▶ _Exercise brief_
Copy out the records precisely, omitting pictures.

Start of Provided records

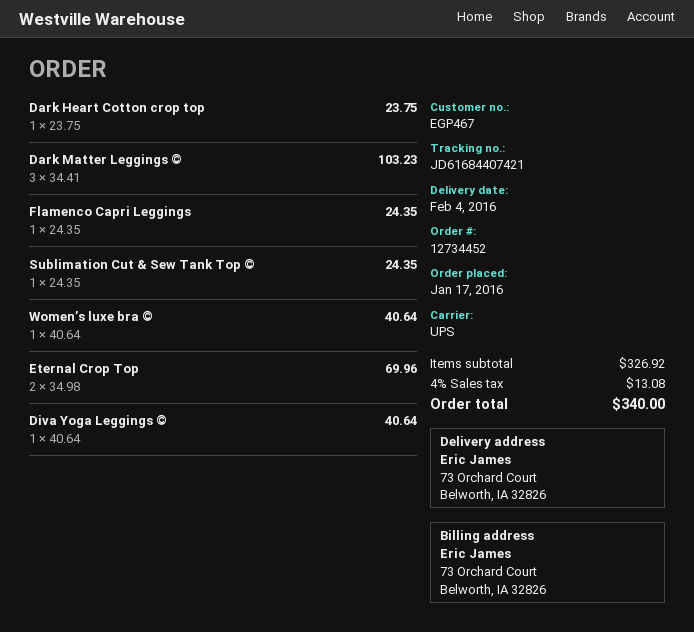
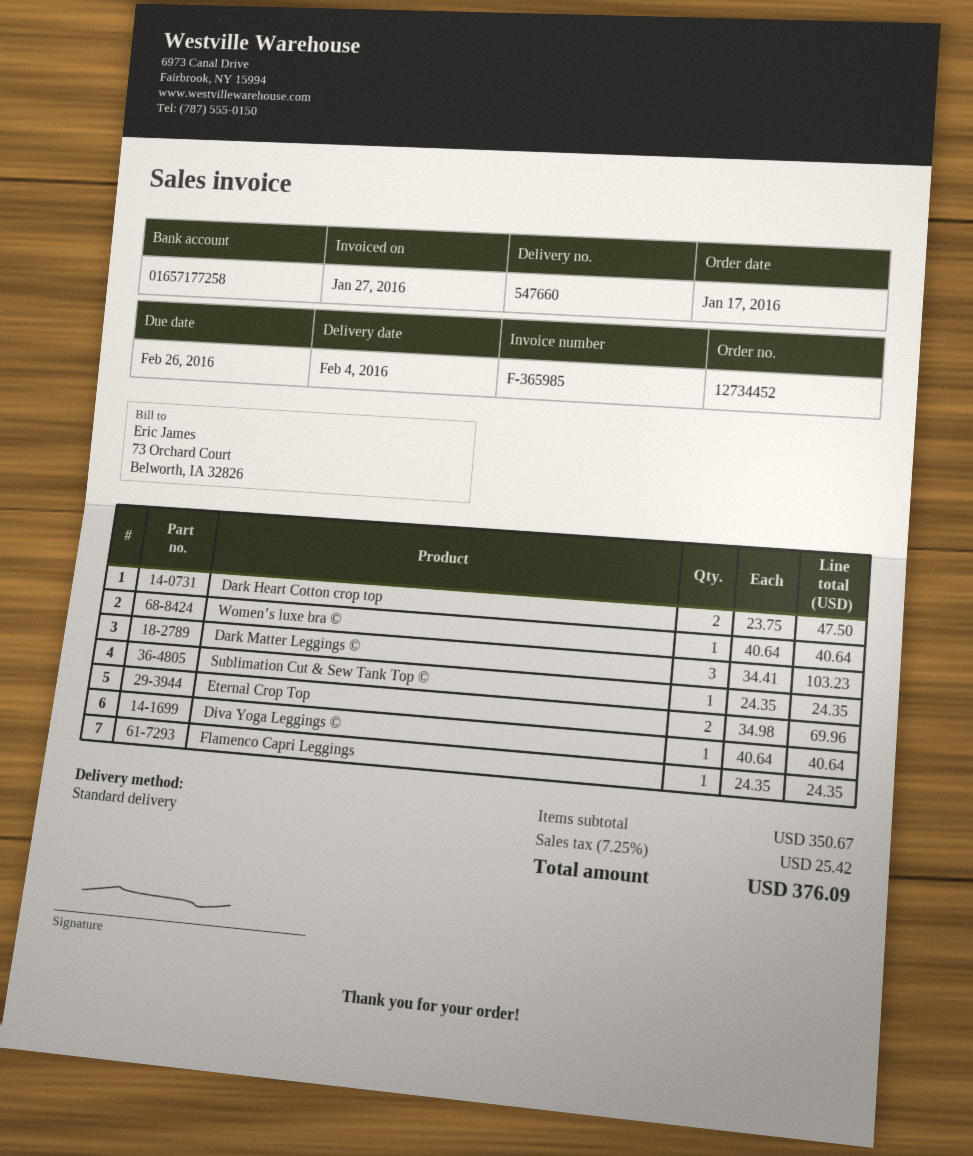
shipping method: UPS -> standard
Dark Heart Cotton crop top: 1 x 23.75 = 23.75 -> 2 x 23.75 = 47.50
subtotal: 326.92 -> 350.67
tax: 4% = 13.08 -> 7.25% = 25.42
total: 340.00 -> 376.09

End of Provided records

▶ _Solution to this task_
shipping method: UPS -> standard
Dark Heart Cotton crop top: 1 x 23.75 = 23.75 -> 2 x 23.75 = 47.50
subtotal: 326.92 -> 350.67
tax: 4% = 13.08 -> 7.25% = 25.42
total: 340.00 -> 376.09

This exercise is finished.